Jerónimo de Sousa diz que comunistas não têm uma "posição fechada" sobre a Lei de Bases e confirmou que as reuniões com o Governo prosseguem. PCP nunca ficou com a "impressão" de que Governo queria acabar com as PPP.

Depois de ter pedido ao PS para "explicar melhor" as alterações que apresentou à proposta de Lei de Bases da Saúde do Governo no que toca às parcerias público-privadas (PPP), o secretário-geral do PCP garante que o fim destas parcerias é uma questão com "relevância", mas que não é determinante para que os comunistas aprovem ou não as alterações à proposta.

"Mantemo-nos num quadro de discussão na especialidade e não transformamos isso [o fim das PPP] no alfa e no ómega das alterações à Lei de Bases, sendo uma questão relevante num processo que ainda está a decorrer", disse Jerónimo de Sousa, que, no parlamento, não escondeu que ainda esta sexta-feira decorre uma "reunião" sobre esta matéria.

Aos jornalistas, o líder comunista garantiu que ainda há trabalho a fazer e que existem outras matérias que precisam de ser negociadas. "Não há trabalho acabado, não temos uma posição fechada.
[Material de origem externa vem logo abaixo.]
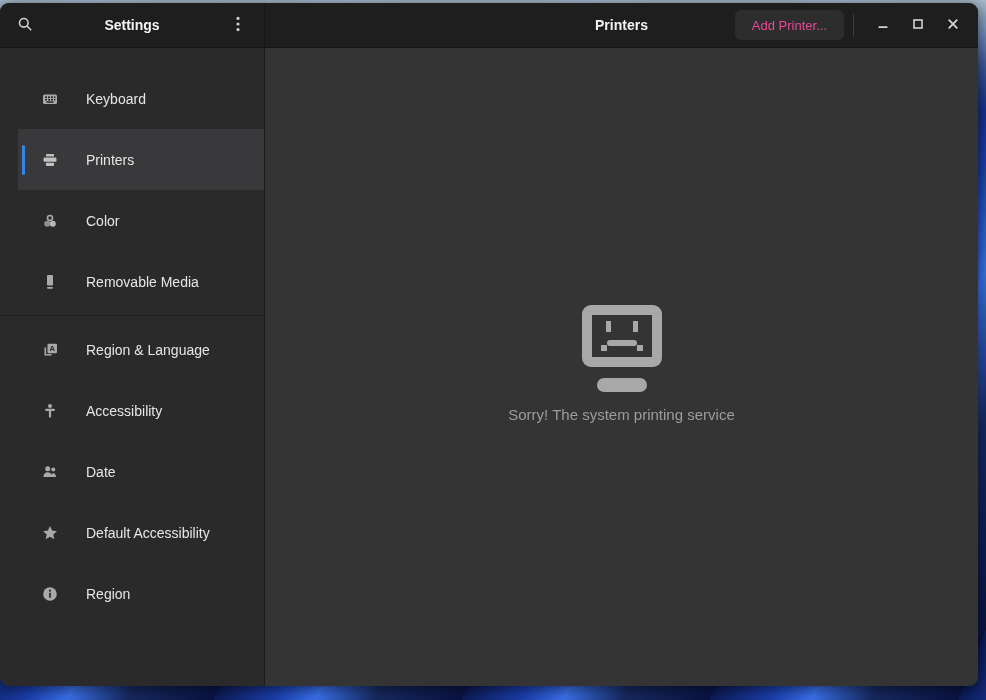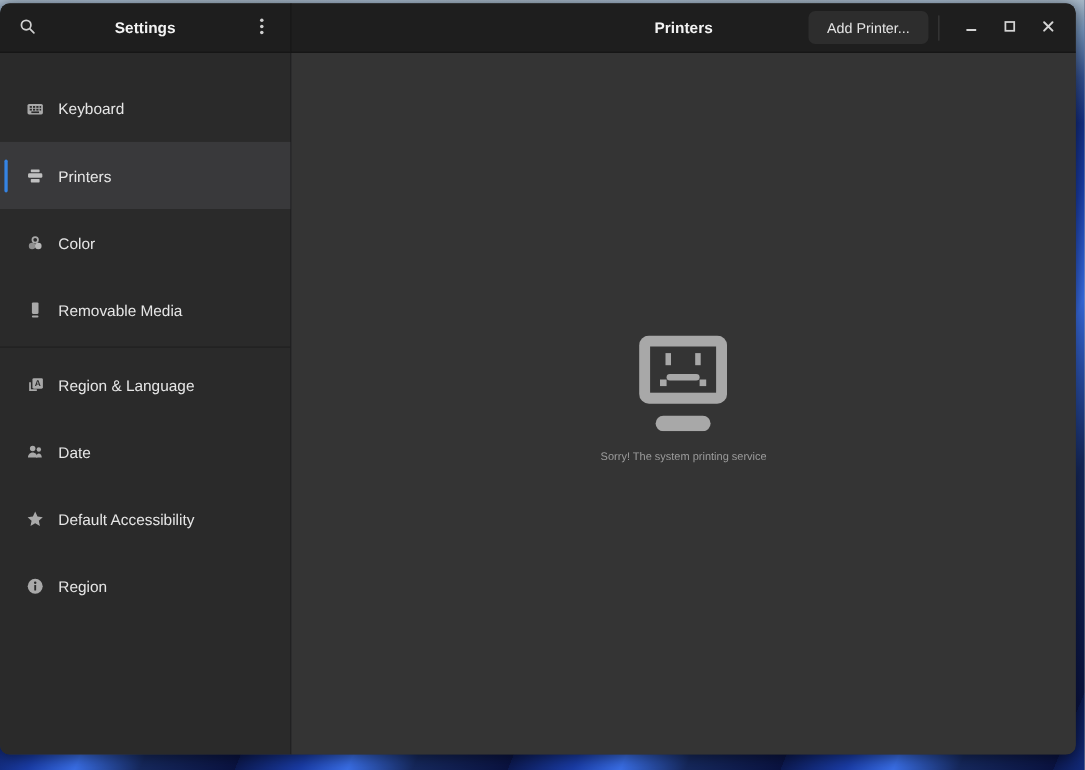"Add Printer..." .add-printer-btn { color: #e5e5e5 -> #ec4899 }
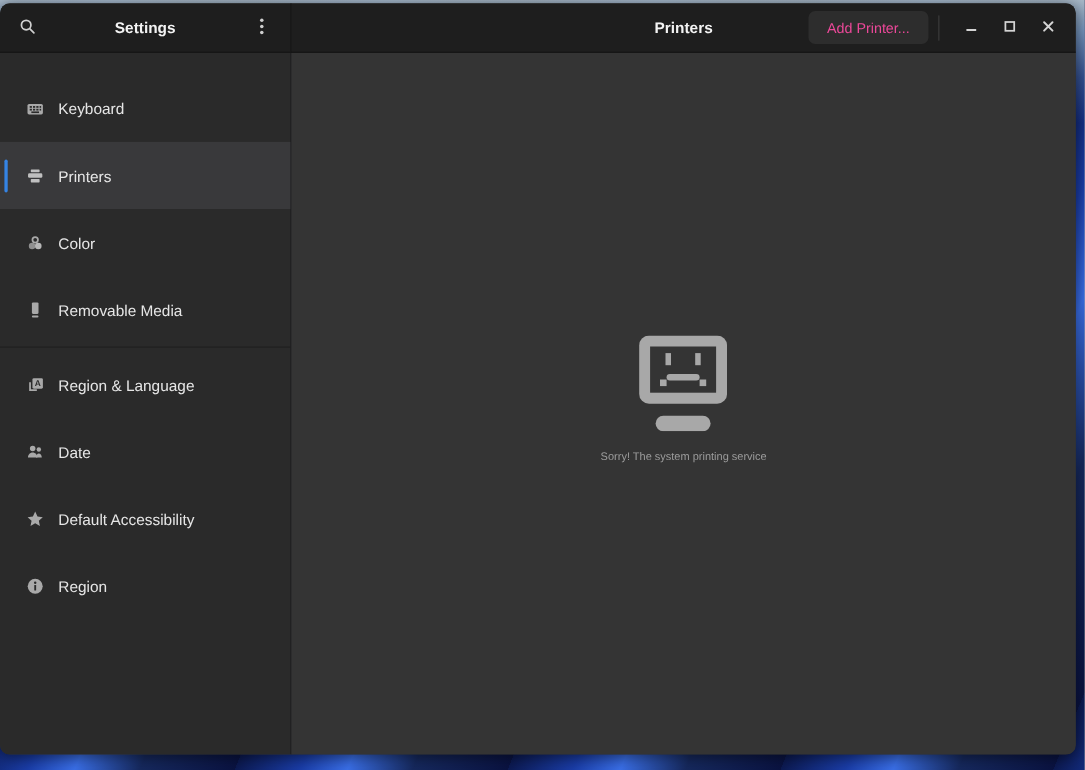"Keyboard" .side-item { gap: 13px -> 28px; margin-left: none -> 18px }
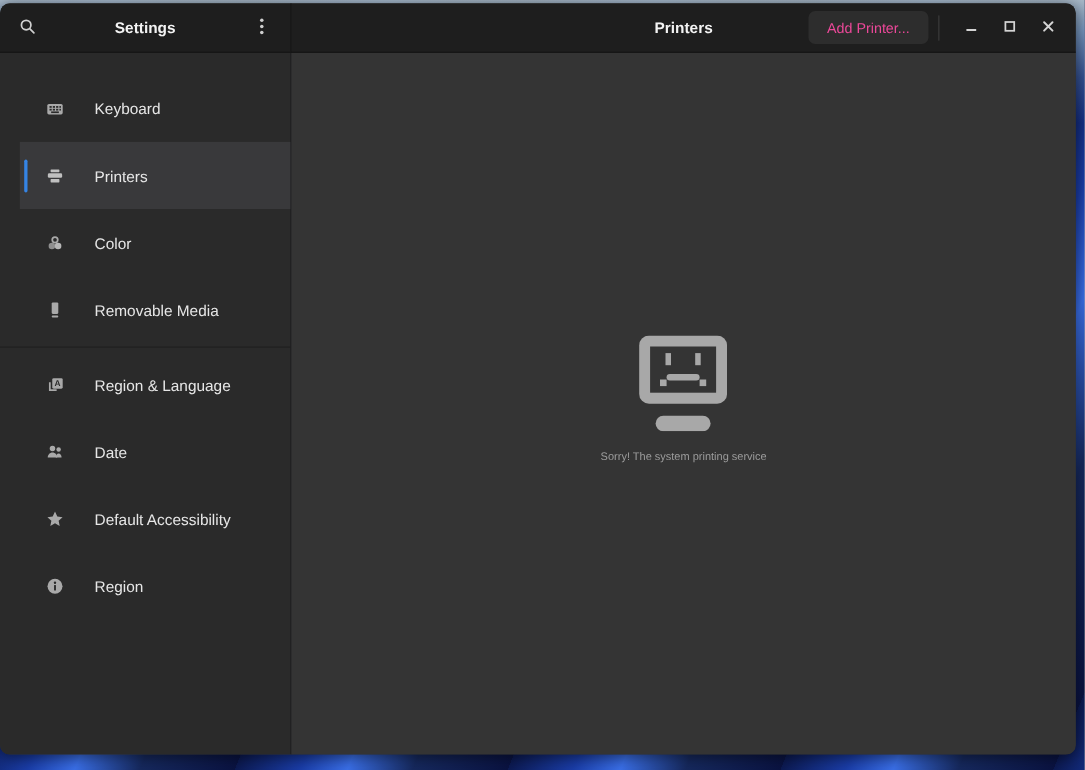"Accessibility" div.side-item { html: none -> <div> <span> <svg> <circle></circle> <rect></rect> <rect></rect> </svg> </span> <span>Accessibility</span> </div> }
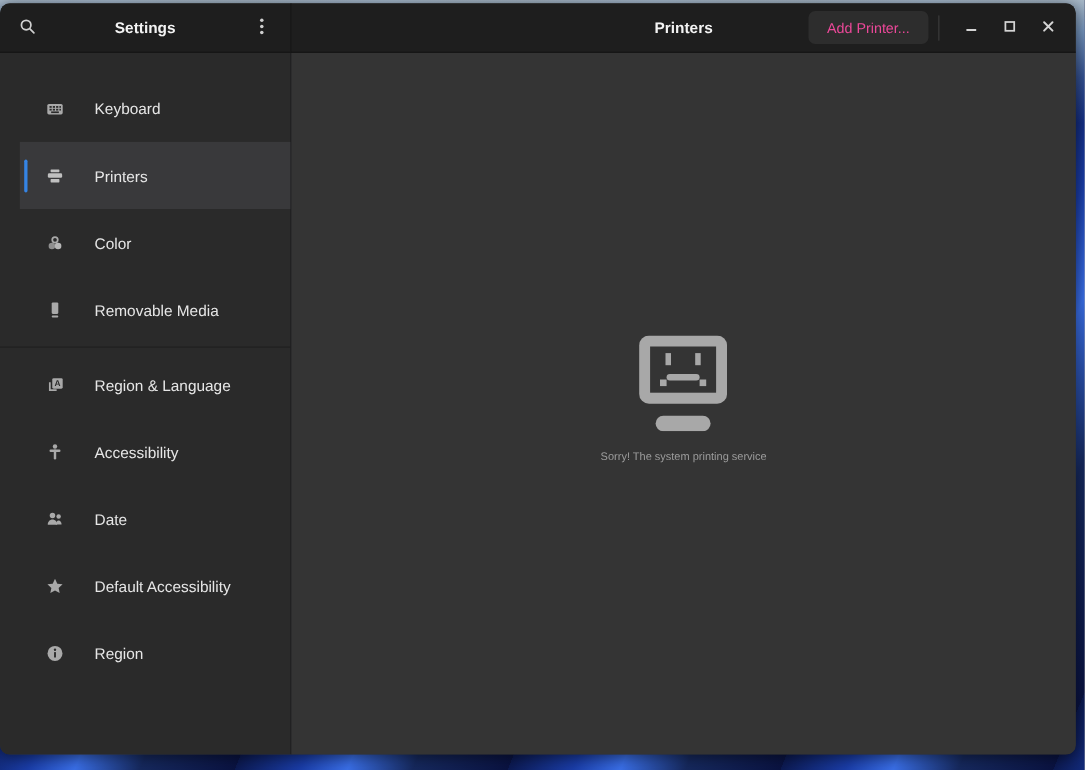"Sorry! The system printing service" .empty-text { font-size: 10px -> 15px }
Mas, em conformidade com o que for traduzido na proposta, decidiremos, porque não é o único problema em cima da mesa nesta proposta", afirmou.

Durante as declarações que fez no parlamento, Jerónimo de Sousa foi ainda questionado sobre uma alegada intenção do Governo de António Costa de colocar um ponto final nas parcerias público-privadas.

"Posso dizer que ficámos com a impressão de que o PS não estava disponível para um passo desta envergadura", sublinhou o secretário-geral do PCP que, notando as "o posicionamento e declarações diversas", salientou também que o PS "tem ainda de ser muito convencido em relação a uma matéria dessa natureza".

Na semana passada, o BE anunciou que tinha chegado a acordo com o Governo para o fim das PPP, mas, esta semana, no debate na especialidade, o PS apresentou propostas de alteração à lei de de bases em que fica assente que não há uma eliminação destas parcerias público-privadas.

PCP desconhece "documento" em que Governo deixava cair PPP

Confrontado com a existência de um documento que terá chegado às mãos de BE e PCP - e no qual, além de aceitar o fim das PPP na saúde e de indicar os pontos de consenso, o Governo também apresentava aos dois partidos um guião para ultrapassar o veto certo de Marcelo Rebelo de Sousa -, o secretário-geral do PCP disse desconhecer essa troca de informações.

Jerónimo de Sousa sublinha ainda que quaisquer alterações à Lei de Bases da Saúde cabem apenas aos deputados. "Não conheço. Penso que a solução para a legislação tem de ser encontrada na Assembleia da República, que deve definir e determinar que lei vai existir", disse.

"Penso que não devíamos estar a trabalhar com condicionalismos. Aqui, a Assembleia da República é soberana", insistiu o líder do PCP.

Esta sexta-feira, o jornal Expresso deu conta de que o "documento" que terá sido enviado a BE e PCP é assinado pela Secretaria de Estado dos Assuntos Parlamentares. Ontem, o DN já tinha adiantado que, num texto enviado ao Bloco de Esquerda, o Governo tinha deixado cair a proposta inicial de permitir a existência de PPP.